Re: [ast-users] Problem with ksh read -n

2015-03-17 Thread Janis Papanagnou



Thanks for you explanations! - My notes below...

 Date: Tue, 17 Mar 2015 17:19:24 -0500
 From: terrence.j.doyle+...@gmail.com
 
   There are two points, here.
 
   First, you're using an old version of ksh.

Yes, I'm aware and noted that myself. I'd be happy if newer ksh's
behaviour would not only be different than older ksh's, but also...
(see below)

 
   Second, ksh has a different spin from bash on reading fixed-length
 data. Read sees variables in two flavors, text and binary.

I'm in this case primarily interested in text.

 When read
 puts characters into a textual variable newlines are always changed to a
 null character which serves as a string terminator. Also, when ksh reads
 fixed-length data, characters continue to fill the buffer after a
 newline is read. Thus, any characters read into your line variable
 after a newline will effectively disappear.
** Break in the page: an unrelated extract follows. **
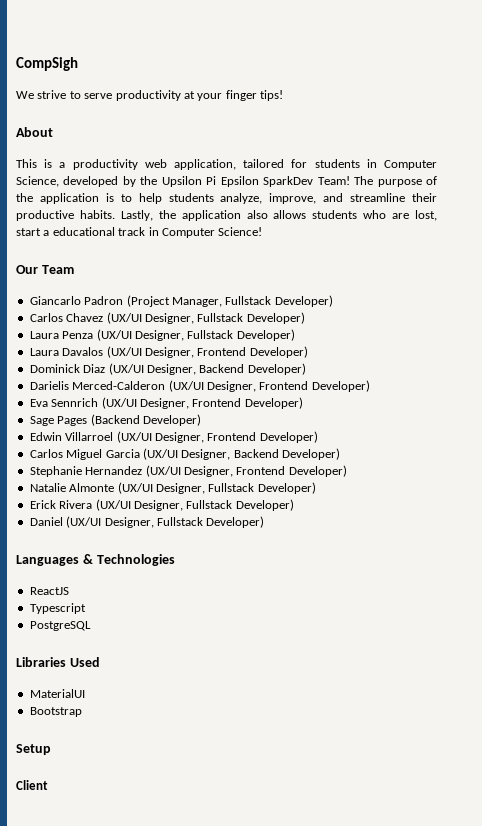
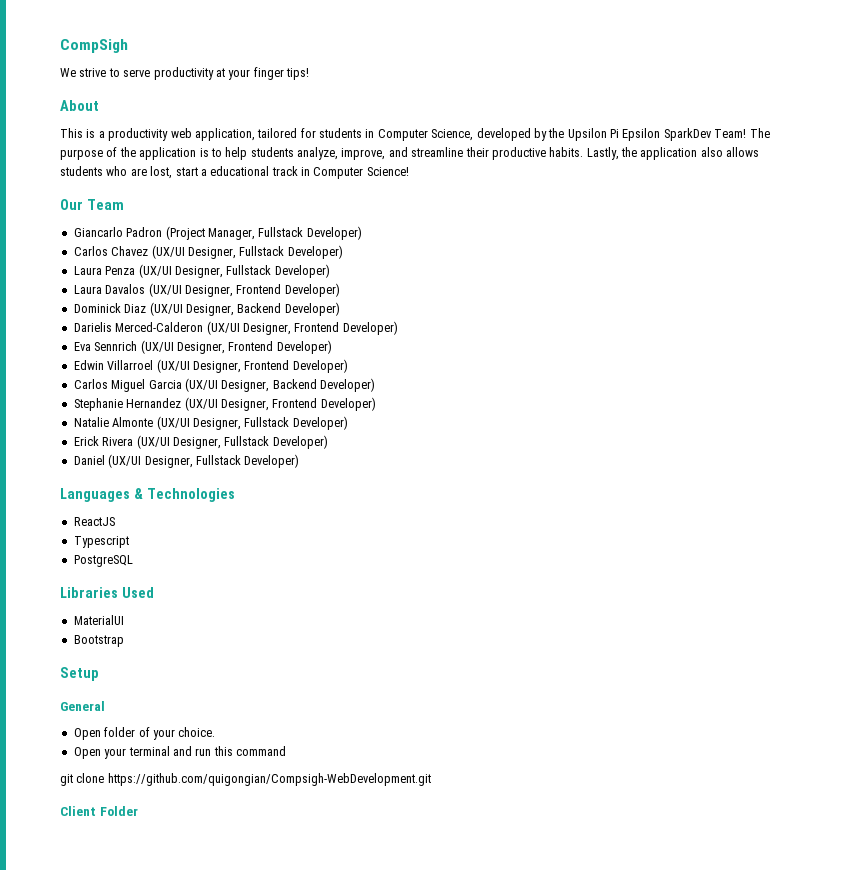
[29,414,201,426] // Sage Pages (Backend Developer) -> (332, 347) none
(51, 749) none -> [60,701,105,711] [73,727,216,740] [73,746,286,759] [60,773,431,786] // General // Open folder of your choice. // Open your terminal and run this command // git clone https://github.com/quigongian/Compsigh-WebDevelopment.git
(48, 785) none -> [99,806,138,816] Folder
Diasappearing characters when processing ordinary text is what
annoys and surprises me; also conceptually.

The man page says:
The
-n
option causes at most
n 
bytes to read rather a full line
but will return when reading from a slow device
as soon as any
characters have been read.

No mention of discarding any characters. (And why would that
make more sense than reading up to the desired amount, and
keep the rest for another read.)

(And I didn't specify -N, to read exactly an amount of characters,
I called it with -n, to read at most the given amount of characters.)

 
   When I run your test with ksh-20140929, I get these results:
 
 'ABCDEFGHIJ123456'
 '7890'
 '234567890'

(Frankly, this shocks me even more than the output I got from that
older ksh version I used.)

 
 The first 16 characters are put into line as expected and printf %s
 displays them. In the next loop iteration read puts another 16
 characters into line but changes the newline to a null character. Printf
 %s sees the null character as end-of-string and prints only 7890.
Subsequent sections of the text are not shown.